Os seqüestradores deixaram Aldo numa veterinária na terça-feira. Os donos da clínica chamaram a polícia e a dona identificou o cão.
No mesmo dia, os seqüestradores haviam prometido entregar novas "provas de sobrevivência" do refém em troca do resgate. Um comando policial à paisana foi ao local combinado para o pagamento.
"Na hora exata, um homem chegou com um pacote de papel no qual havia milhões de pesos.
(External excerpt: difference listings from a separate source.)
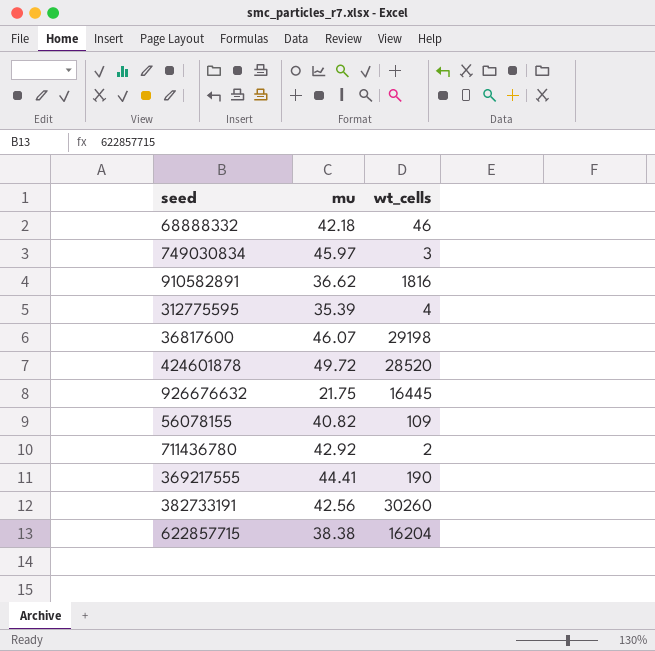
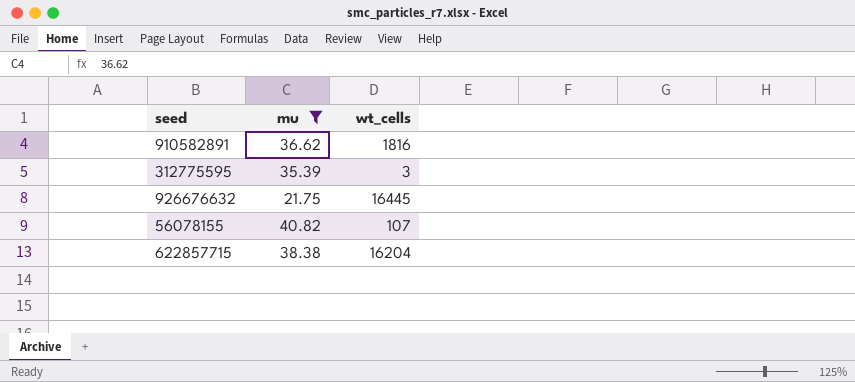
filter: none -> mu <= 40.82
312775595 | wt_cells: 4 -> 3
56078155 | wt_cells: 109 -> 107

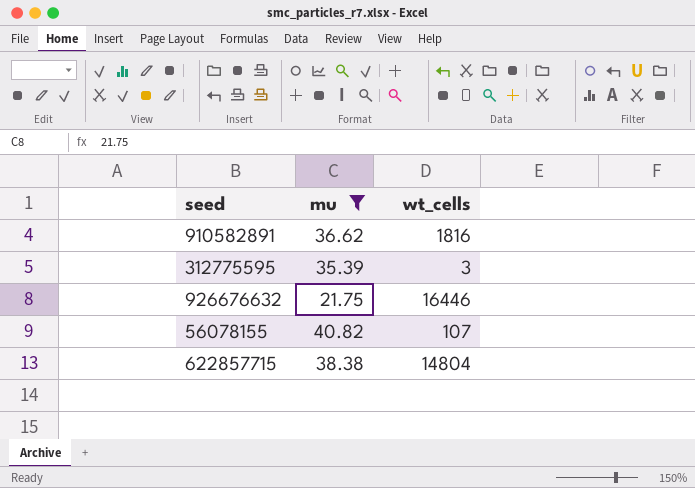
926676632 | wt_cells: 16445 -> 16446
622857715 | wt_cells: 16204 -> 14804

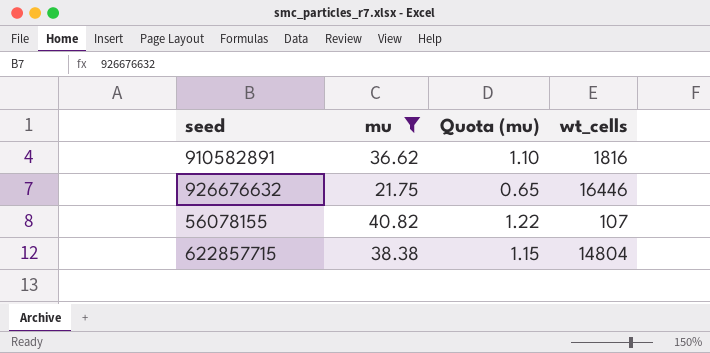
column Quota (mu) | formula: none -> [mu] * 0.03
row 312775595: 35.39 | 3 -> none

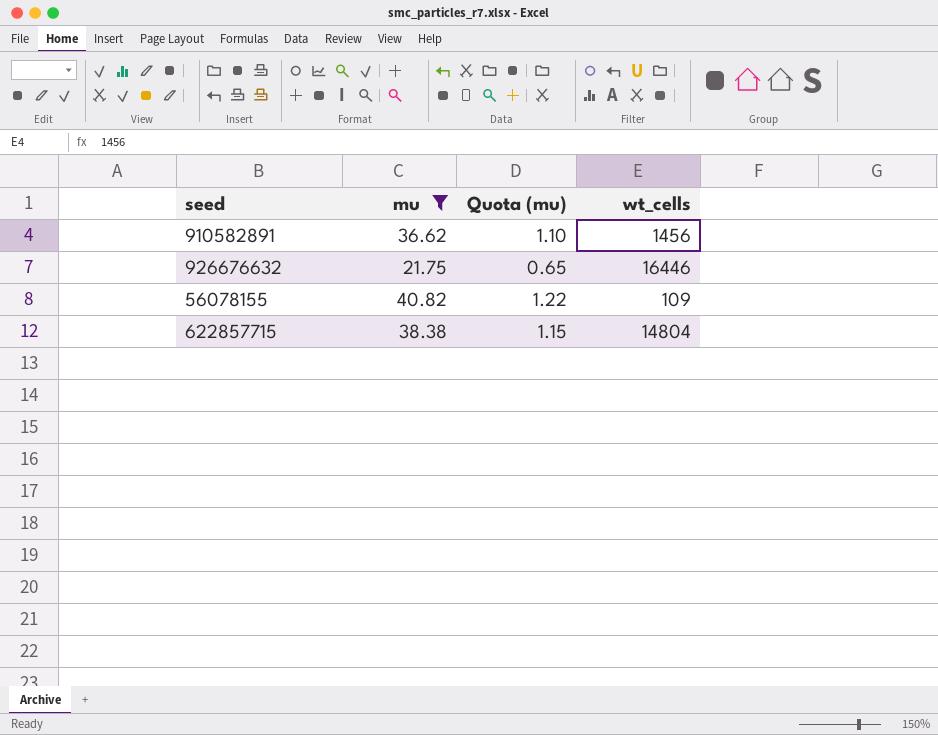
910582891 | wt_cells: 1816 -> 1456
56078155 | wt_cells: 107 -> 109

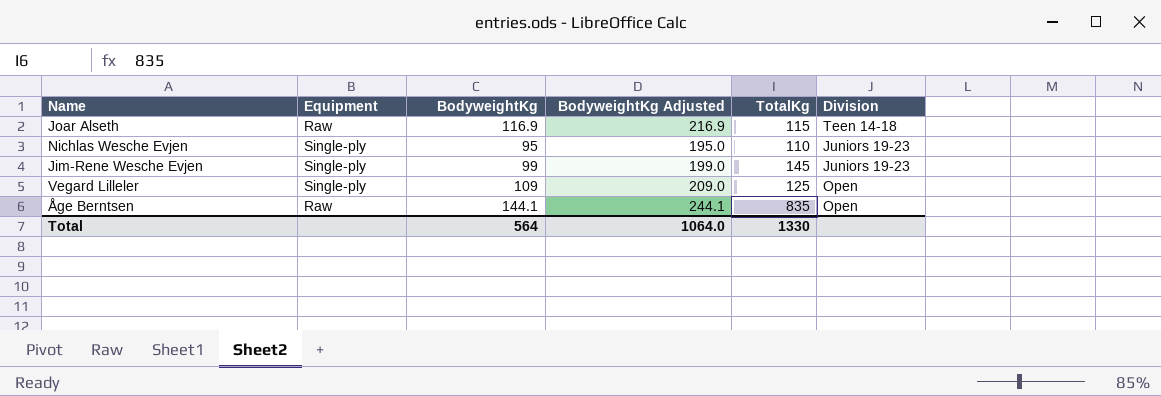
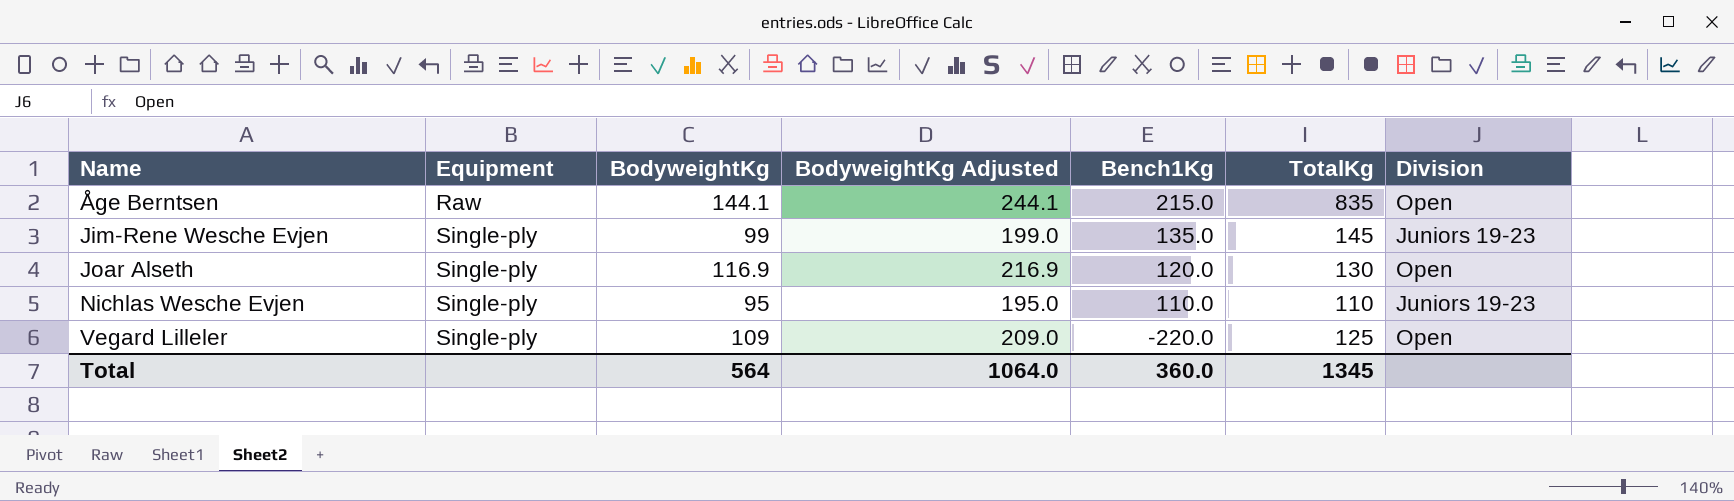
row order: none -> Name ascending
column Bench1Kg | position: none -> 5
Joar Alseth | Equipment: Raw -> Single-ply
Joar Alseth | TotalKg: 115 -> 130
Joar Alseth | Division: Teen 14-18 -> Open
Total | TotalKg: 1330 -> 1345

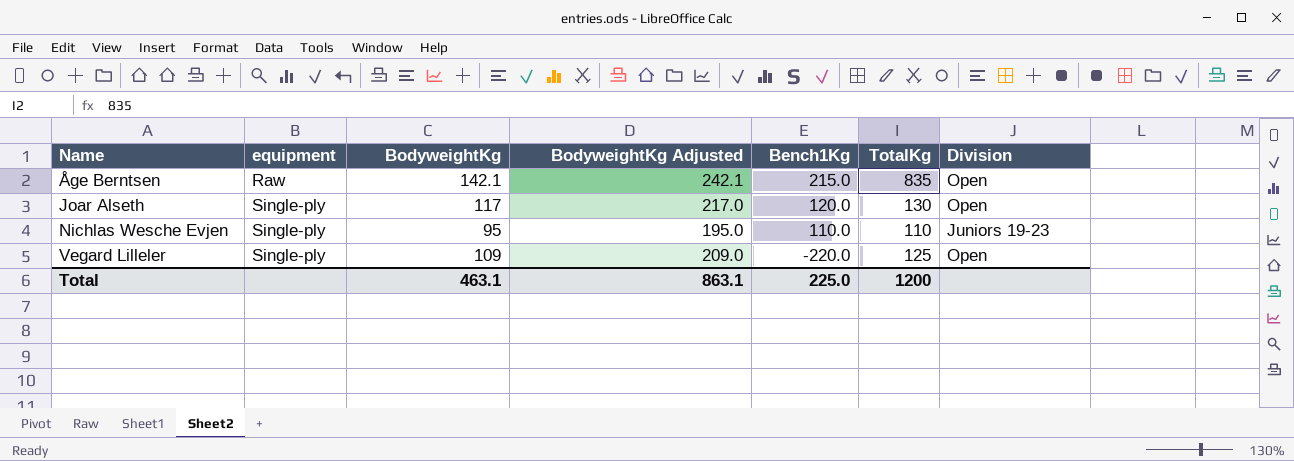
column name: Equipment -> equipment
row Jim-Rene Wesche Evjen: Single-ply | 99 | 199.0 | 135.0 | 145 | Juniors 19-23 -> none
Åge Berntsen | BodyweightKg: 144.1 -> 142.1
Åge Berntsen | BodyweightKg Adjusted: 244.1 -> 242.1
Joar Alseth | BodyweightKg: 116.9 -> 117
Joar Alseth | BodyweightKg Adjusted: 216.9 -> 217.0
Total | BodyweightKg: 564 -> 463.1
Total | BodyweightKg Adjusted: 1064.0 -> 863.1
Total | Bench1Kg: 360.0 -> 225.0
Total | TotalKg: 1345 -> 1200

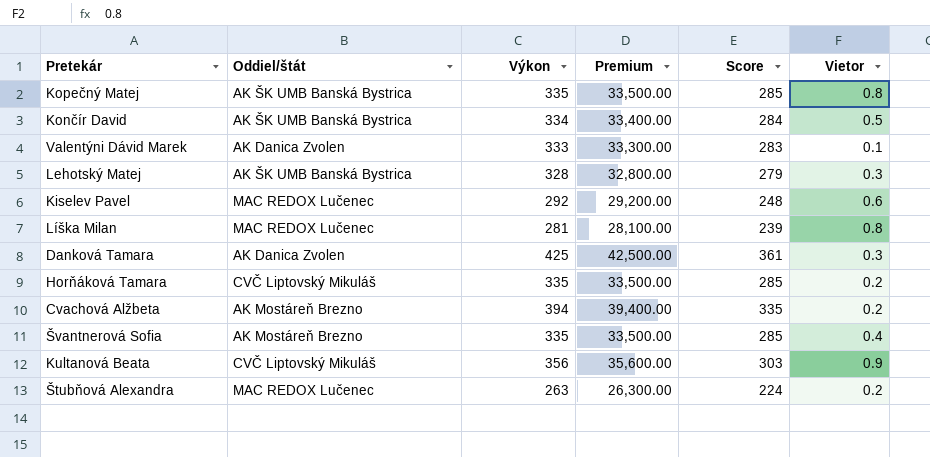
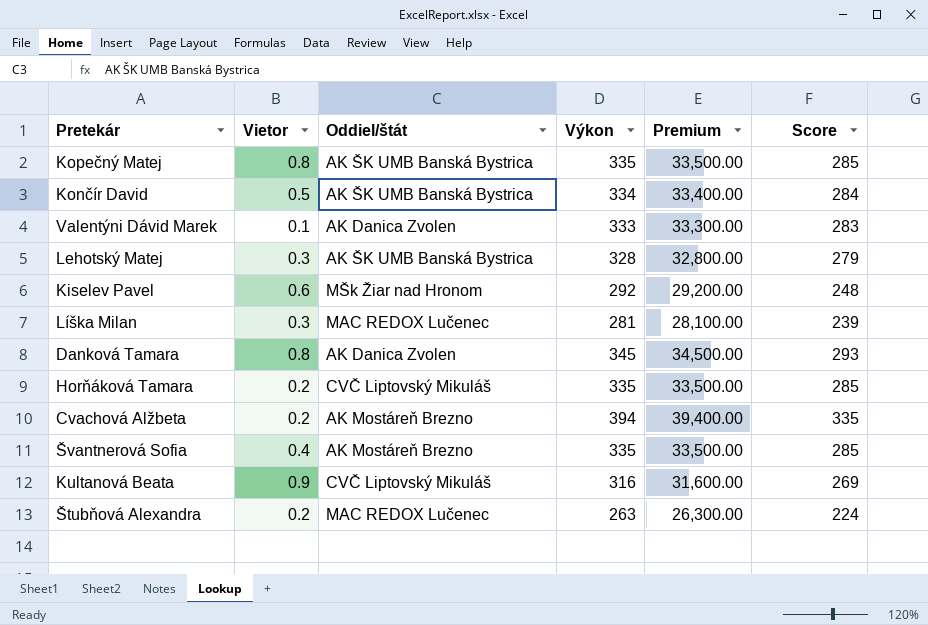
column Vietor | position: 6 -> 2
Kiselev Pavel | Oddiel/štát: MAC REDOX Lučenec -> MŠk Žiar nad Hronom
Líška Milan | Vietor: 0.8 -> 0.3
Danková Tamara | Vietor: 0.3 -> 0.8
Danková Tamara | Výkon: 425 -> 345
Danková Tamara | Premium: 42,500.00 -> 34,500.00
Danková Tamara | Score: 361 -> 293
Kultanová Beata | Výkon: 356 -> 316
Kultanová Beata | Premium: 35,600.00 -> 31,600.00
Kultanová Beata | Score: 303 -> 269

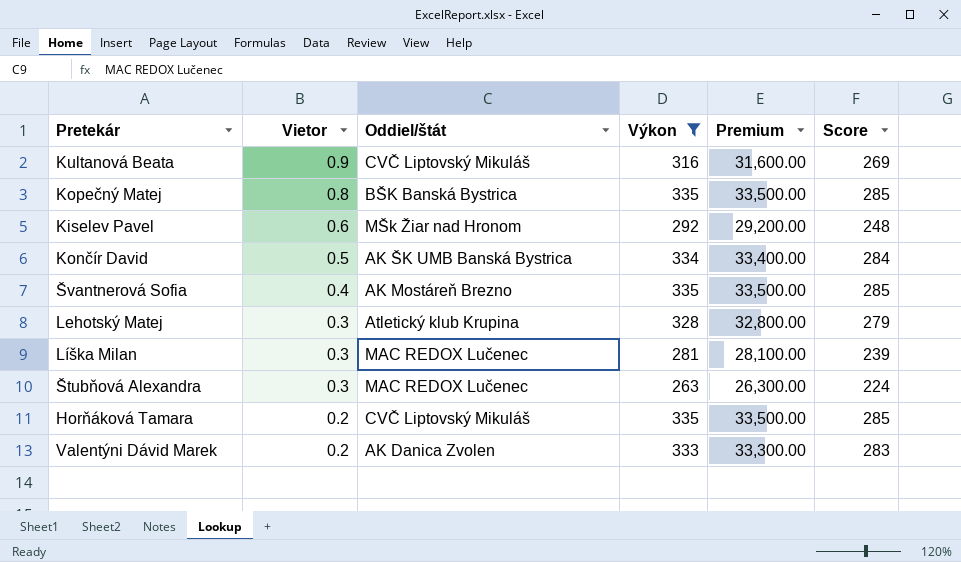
filter: none -> Výkon <= 335
row order: none -> Vietor descending
Kopečný Matej | Oddiel/štát: AK ŠK UMB Banská Bystrica -> BŠK Banská Bystrica
Lehotský Matej | Oddiel/štát: AK ŠK UMB Banská Bystrica -> Atletický klub Krupina
Štubňová Alexandra | Vietor: 0.2 -> 0.3
Valentýni Dávid Marek | Vietor: 0.1 -> 0.2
Após alguns minutos, duas pessoas se aproximaram e disseram que vinham para receber a 'encomenda' e que horas depois mandariam o 'pacote'. Não estavam com o seqüestrado", explicou El Tiempo.
Após o pagamento, os policiais tentaram deter os seqüestradores, mas eles sacaram suas armas e abriram fogo. Após uma troca de tiros, foram detidos Ángel Egidio Cárdenas Ávila e Wílmer San Orozco, que se recuperam de lesões num hospital de Bogotá. Um policial também foi ferido.
Os delinqüentes tinham entregado o cachorro à veterinária no mesmo dia para um banho e previam retornar à tarde. Aparentemente, depois da tentativa de resgate decidiram não retornar.